The values of a random variable \(X\) are distributed about a central number \(\mu\), called the mean of \(X\). The mean can be calculated from the distribution as the expectation \(E(X) = \mu\) of the random variable \(X\). Functions of a random variable are again random variables. In particular, \((X - \mu)^{2}\) is a random variable, and the variance of the random variable \(X\), denoted \(\func{var}(X)\), is defined to be the number
\[\func{var}(X) = E\{(X - \mu)^2\} \quad \mbox{ where } \mu = E(X) \nonumber \]
It is not difficult to see that \(\func{var}(X) \geq 0\) for every random variable \(X\). The number \(\sigma = \sqrt{\func{var}(X)}\) is called the standard deviation of \(X\), and is a measure of how much the values of \(X\) are spread about the mean \(\mu\) of \(X\). A main goal of statistical inference is finding reliable methods for estimating the mean and the standard deviation of a random variable \(X\) by sampling the values of \(X\).
If two random variables \(X\) and \(Y\) are given, and their joint distribution is known, then functions of \(X\) and \(Y\) are also random variables.
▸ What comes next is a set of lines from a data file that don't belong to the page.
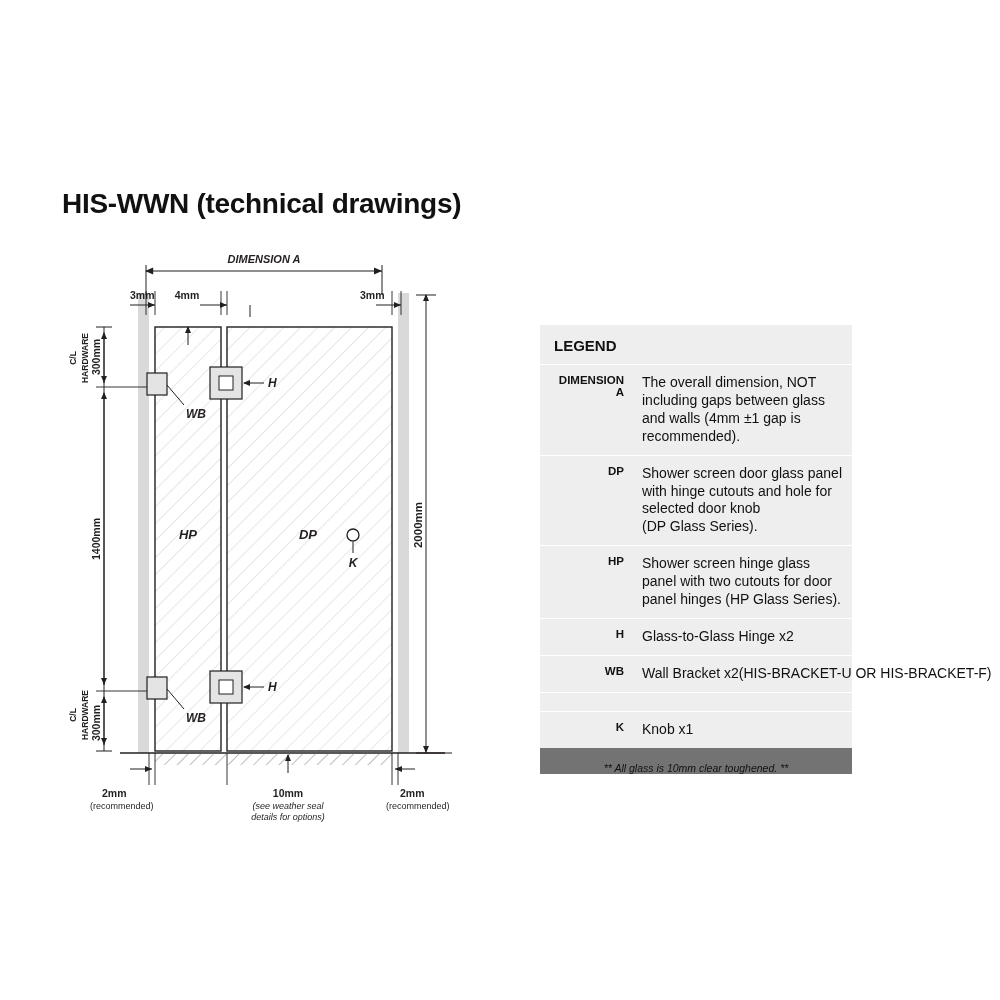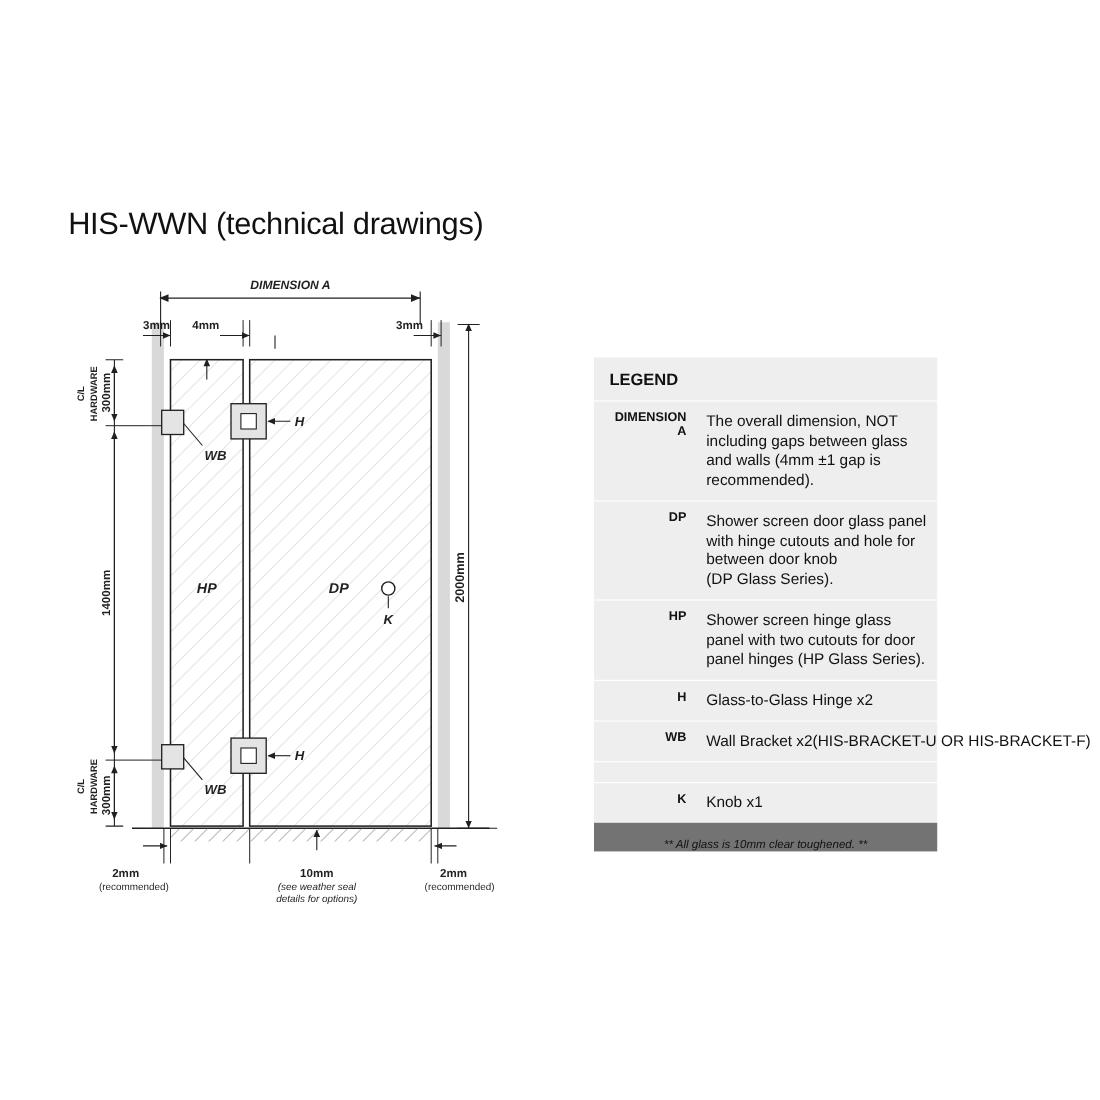--- a/index.html
+++ b/index.html
@@ -9,21 +9,21 @@
     font-family:"Liberation Sans", sans-serif;
     color:#111;
     position:relative;
     overflow:hidden;
   }
   .page{position:absolute;left:0;top:0;width:1000px;height:1000px;}
 
   
   #title{
     position:absolute;left:62px;top:188px;
-    font-size:28px;font-weight:normal;letter-spacing:-0.3px;
+    font-size:28px;font-weight:bold;letter-spacing:-0.3px;
     color:#111;
   }
 
   
   #drawing{position:absolute;left:60px;top:245px;width:420px;height:600px;}
   #drawing svg{display:block;}
 
   
   #legend{
     position:absolute;left:540px;top:325px;width:312px;
@@ -228,21 +228,21 @@
   <div id="legend">
     <div class="legend-title">LEGEND</div>
 
     <div class="legend-row">
       <div class="key">DIMENSION A</div>
       <div class="val">The overall dimension, NOT including gaps between glass and walls (4mm ±1 gap is recommended).</div>
     </div>
 
     <div class="legend-row">
       <div class="key">DP</div>
-      <div class="val">Shower screen door glass panel with hinge cutouts and hole for between door knob
+      <div class="val">Shower screen door glass panel with hinge cutouts and hole for selected door knob
 (DP Glass Series).</div>
     </div>
 
     <div class="legend-row">
       <div class="key">HP</div>
       <div class="val">Shower screen hinge glass panel with two cutouts for door panel hinges (HP Glass Series).</div>
     </div>
 
     <div class="legend-row">
       <div class="key">H</div>

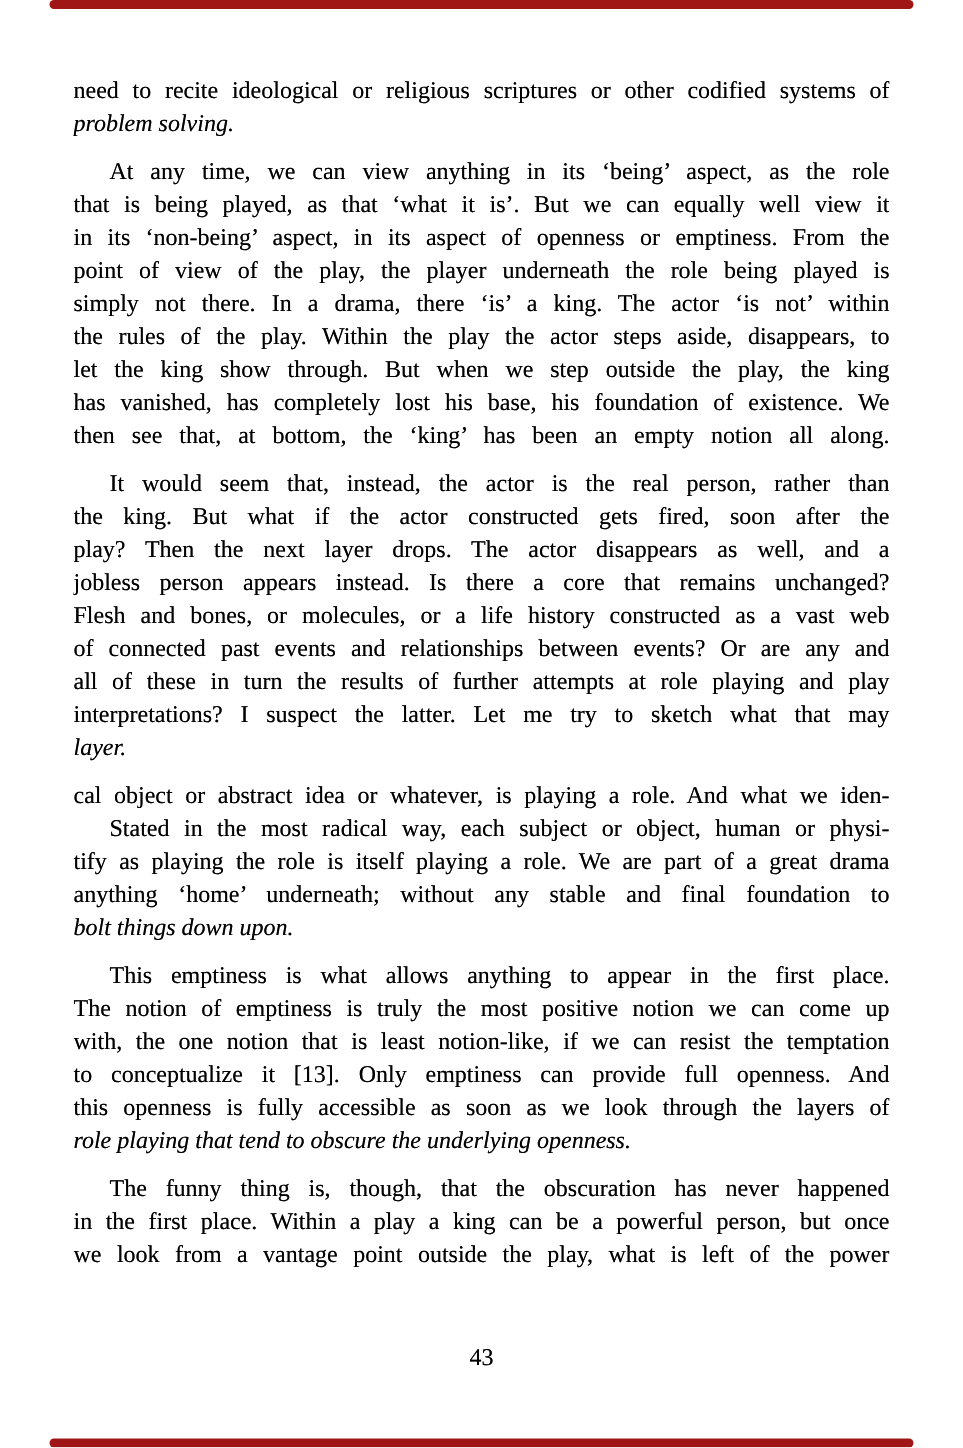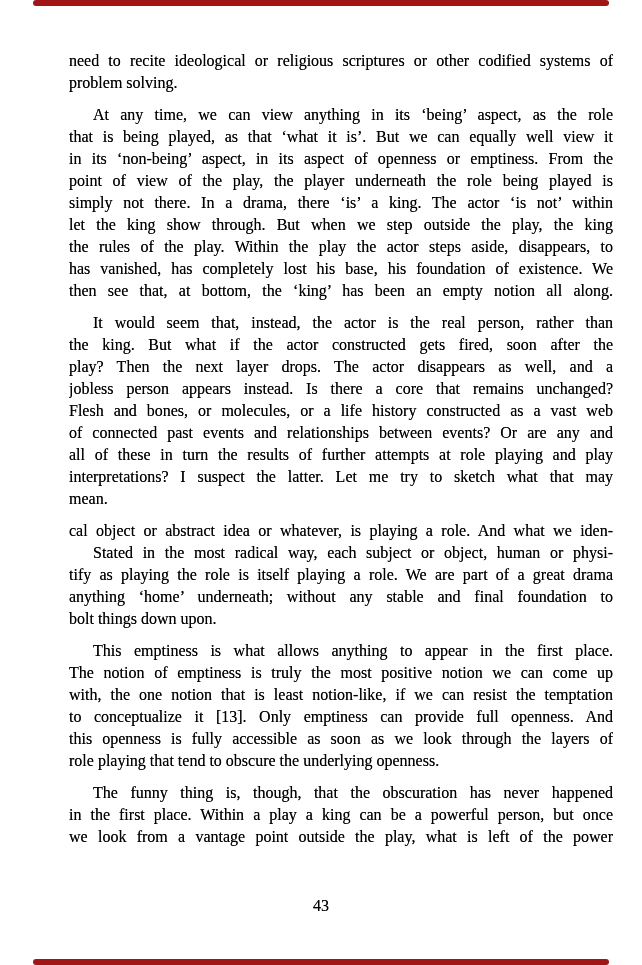--- a/index.html
+++ b/index.html
@@ -22,32 +22,31 @@
   .edge-bar.top { top: 0; }
   .edge-bar.bottom { bottom: 0; }
   .text-block {
     position: absolute;
     left: 49px;
     top: 50px;
     width: 544px;
     font-size: 16px;
     line-height: 22px;
     text-shadow: 0 0 0.3px rgba(0,0,0,0.65); 
-    margin-left: 20px;
   }
   .para { margin: 0; }
   .para + .para { margin-top: 10px; }
   .line {
     text-align: justify;
     text-align-last: justify;
     white-space: nowrap;
     overflow: hidden;
   }
   .line.first-indent { text-indent: 24px; }
-  .line.para-end { text-align-last: left; }
+  .line.para-end { text-align-last: left; font-style: italic; }
   .page-number {
     position: absolute;
     top: 896px;
     left: 0;
     width: 642px;
     text-align: center;
     font-size: 16px;
     line-height: 20px;
     text-shadow: 0 0 0.3px rgba(0,0,0,0.65);
   }
@@ -61,35 +60,35 @@
       <div class="para">
         <div class="line">need to recite ideological or religious scriptures or other codified systems of</div>
         <div class="line para-end">problem solving.</div>
       </div>
       <div class="para">
         <div class="line first-indent">At any time, we can view anything in its ‘being’ aspect, as the role</div>
         <div class="line">that is being played, as that ‘what it is’. But we can equally well view it</div>
         <div class="line">in its ‘non-being’ aspect, in its aspect of openness or emptiness. From the</div>
         <div class="line">point of view of the play, the player underneath the role being played is</div>
         <div class="line">simply not there. In a drama, there ‘is’ a king. The actor ‘is not’ within</div>
+        <div class="line">the rules of the play. Within the play the actor steps aside, disappears, to</div>
         <div class="line">let the king show through. But when we step outside the play, the king</div>
-        <div class="line">the rules of the play. Within the play the actor steps aside, disappears, to</div>
         <div class="line">has vanished, has completely lost his base, his foundation of existence. We</div>
         <div class="line">then see that, at bottom, the ‘king’ has been an empty notion all along.</div>
       </div>
       <div class="para">
         <div class="line first-indent">It would seem that, instead, the actor is the real person, rather than</div>
         <div class="line">the king. But what if the actor constructed gets fired, soon after the</div>
         <div class="line">play? Then the next layer drops. The actor disappears as well, and a</div>
         <div class="line">jobless person appears instead. Is there a core that remains unchanged?</div>
         <div class="line">Flesh and bones, or molecules, or a life history constructed as a vast web</div>
         <div class="line">of connected past events and relationships between events? Or are any and</div>
         <div class="line">all of these in turn the results of further attempts at role playing and play</div>
         <div class="line">interpretations? I suspect the latter. Let me try to sketch what that may</div>
-        <div class="line para-end">mean.</div>
+        <div class="line para-end">layer.</div>
       </div>
       <div class="para">
         <div class="line">cal object or abstract idea or whatever, is playing a role. And what we iden-</div>
         <div class="line first-indent">Stated in the most radical way, each subject or object, human or physi-</div>
         <div class="line">tify as playing the role is itself playing a role. We are part of a great drama</div>
         <div class="line">anything ‘home’ underneath; without any stable and final foundation to</div>
         <div class="line para-end">bolt things down upon.</div>
       </div>
       <div class="para">
         <div class="line first-indent">This emptiness is what allows anything to appear in the first place.</div>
In particular, \(X + Y\) and \(aX\) are random variables for any real number \(a\), and we have
\[E(X + Y) = E(X) + E(Y) \quad \mbox{ and } \quad E(aX) = aE(X). \footnote{Hence $E(\ )$ is a linear transformation from the vector space of all random variables to the space of real numbers.} \nonumber \]
An important question is how much the random variables \(X\) and \(Y\) depend on each other. One measure of this is the covariance of \(X\) and \(Y\), denoted \(\func{cov}(X, Y)\), defined by
\[\func{cov}(X, Y) = E\{(X - \mu)(Y - \upsilon)\} \quad \mbox{ where } \mu = E(X) \mbox{ and } \upsilon = E(Y) \nonumber \]
Clearly, \(\func{cov}(X, X) = \func{var}(X)\). If \(\func{cov}(X, Y) = 0\) then \(X\) and \(Y\) have little relationship to each other and are said to be uncorrelated.1
Multivariate statistical analysis deals with a family \(X_{1}, X_{2}, \dots, X_{n}\) of random variables with means \(\mu_{i} = E(X_{i})\) and variances \(\sigma_{i}^2 = \func{var}(X_{i})\) for each \(i\). Let \(\sigma_{ij} = \func{cov}(X_{i}, X_{j})\) denote the covariance of \(X_{i}\) and \(X_{j}\). Then the covariance matrix of the random variables \(X_{1}, X_{2}, \dots, X_{n}\) is defined to be the \(n \times n\) matrix
\[\Sigma = [\sigma_{ij}] \nonumber \]
whose \((i, j)\)-entry is \(\sigma_{ij}\). The matrix \(\Sigma\) is clearly symmetric; in fact it can be shown that \(\Sigma\) is positive semidefinite in the sense that \(\lambda \geq 0\) for every eigenvalue \(\lambda\) of \(\Sigma\). (In reality, \(\Sigma\) is positive definite in most cases of interest.) So suppose that the eigenvalues of \(\Sigma\) are \(\lambda_{1} \geq \lambda_{2} \geq \cdots \geq \lambda_{n} \geq 0\). The principal axes theorem (Theorem [thm:024303]) shows that an orthogonal matrix \(P\) exists such that
\[P^T\Sigma P = \func{diag}(\lambda_{1}, \lambda_{2}, \dots, \lambda_{n}) \nonumber \]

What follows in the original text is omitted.